Available data:
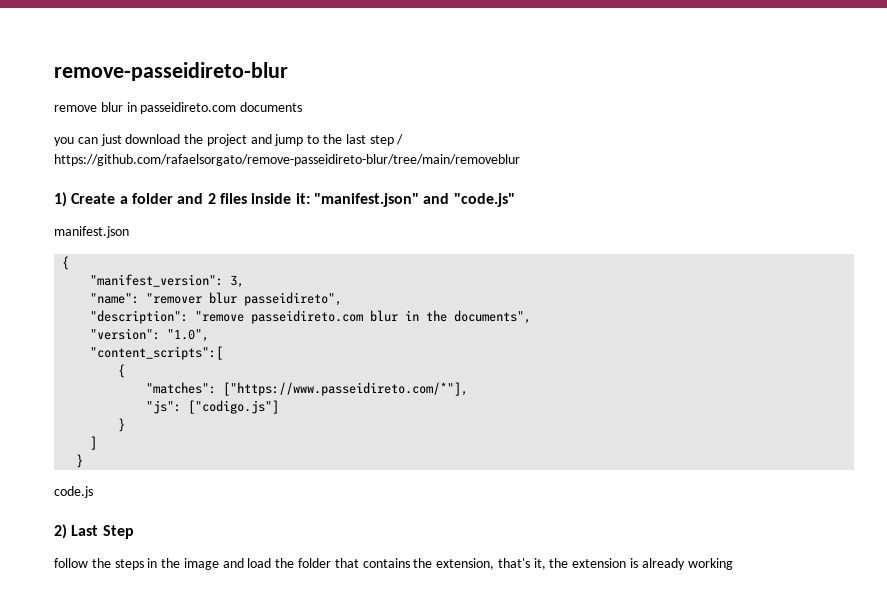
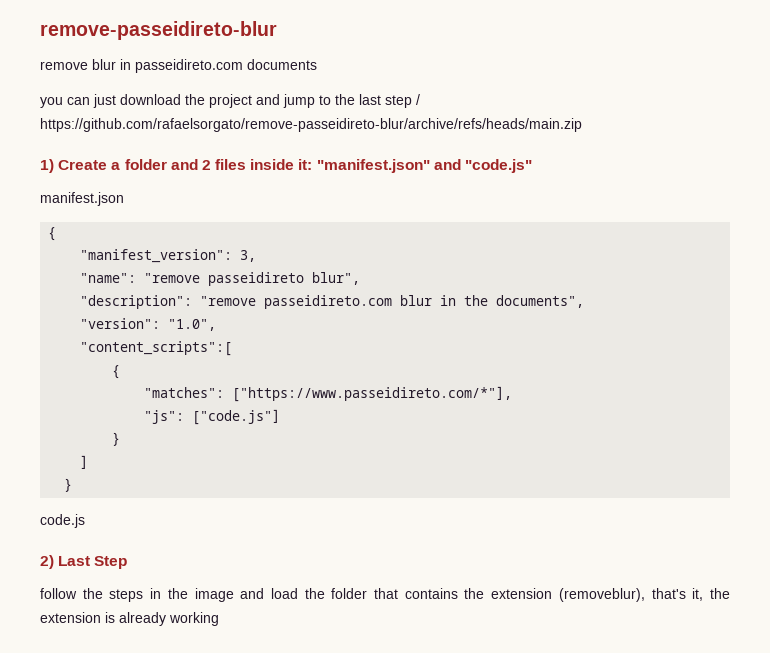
- you can just download the project and jump to the last step / https://github.com/rafaelsorgato/remove-passeidireto-blur/tree/main/removeblur
+ you can just download the project and jump to the last step / https://github.com/rafaelsorgato/remove-passeidireto-blur/archive/refs/heads/main.zip
- "name": "remover blur passeidireto",
+ "name": "remove passeidireto blur",
- "js": ["codigo.js"]
+ "js": ["code.js"]
- follow the steps in the image and load the folder that contains the extension, that's it, the extension is already working
+ follow the steps in the image and load the folder that contains the extension (removeblur), that's it, the extension is already working

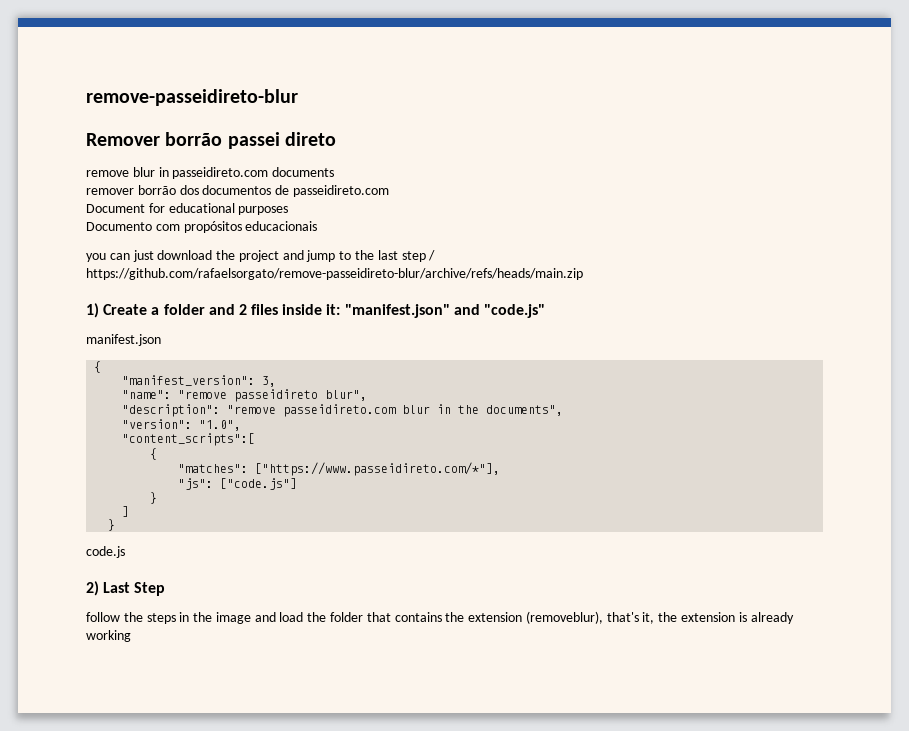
+ Remover borrão passei direto
+ remover borrão dos documentos de passeidireto.com
+ Document for educational purposes
+ Documento com propósitos educacionais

What the task requires:
The response should be the listing above, limited to the lines between the one holding "- follow the" and the one holding "(removeblur), that's it, the extension is already working", inclusive, reproduced exactly.

Answer to this task:
- follow the steps in the image and load the folder that contains the extension, that's it, the extension is already working
+ follow the steps in the image and load the folder that contains the extension (removeblur), that's it, the extension is already working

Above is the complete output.